▶ **Task to complete**
From first line to last, transcribe the listing exactly and skip any image.
===============
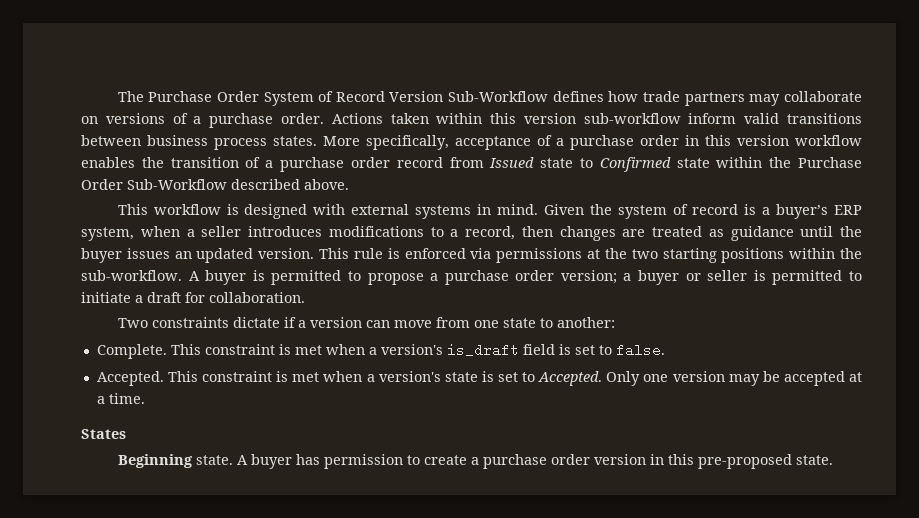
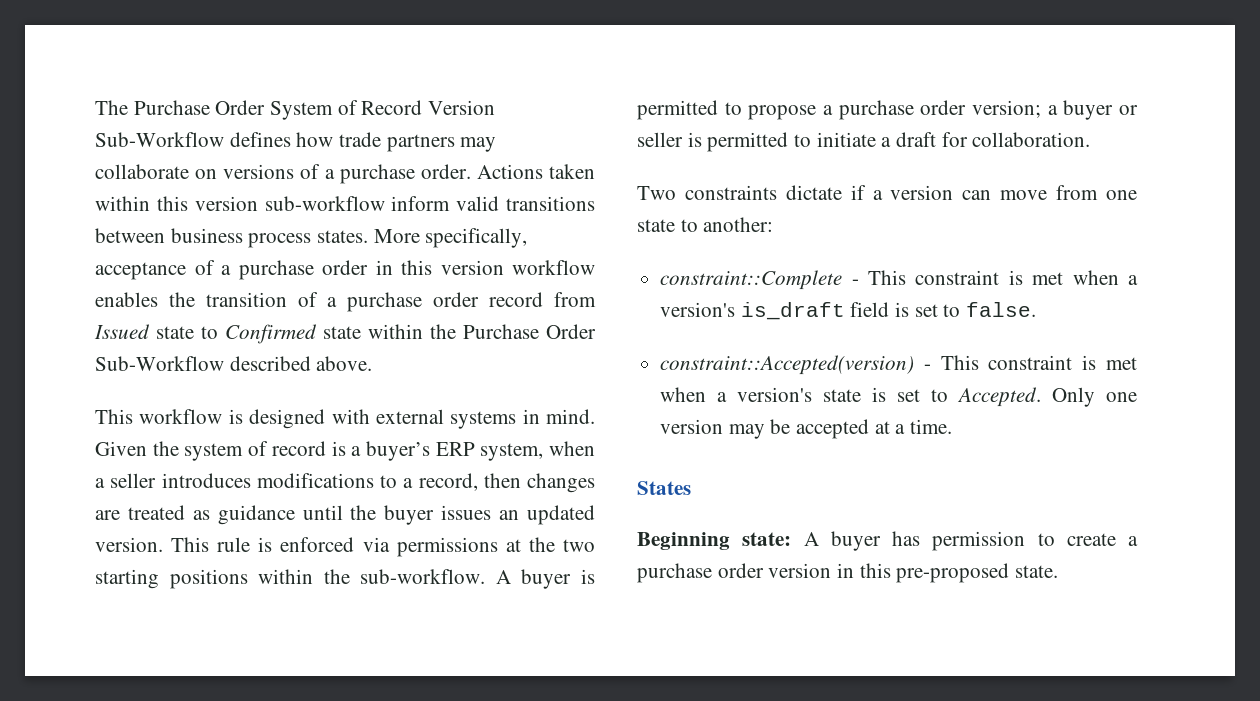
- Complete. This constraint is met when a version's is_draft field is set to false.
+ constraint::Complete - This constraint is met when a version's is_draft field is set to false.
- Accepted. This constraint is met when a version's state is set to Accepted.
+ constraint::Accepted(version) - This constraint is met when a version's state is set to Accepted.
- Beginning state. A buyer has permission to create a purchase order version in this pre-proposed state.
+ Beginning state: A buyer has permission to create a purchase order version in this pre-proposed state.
===============
▶ **Written answer**
- Complete. This constraint is met when a version's is_draft field is set to false.
+ constraint::Complete - This constraint is met when a version's is_draft field is set to false.
- Accepted. This constraint is met when a version's state is set to Accepted.
+ constraint::Accepted(version) - This constraint is met when a version's state is set to Accepted.
- Beginning state. A buyer has permission to create a purchase order version in this pre-proposed state.
+ Beginning state: A buyer has permission to create a purchase order version in this pre-proposed state.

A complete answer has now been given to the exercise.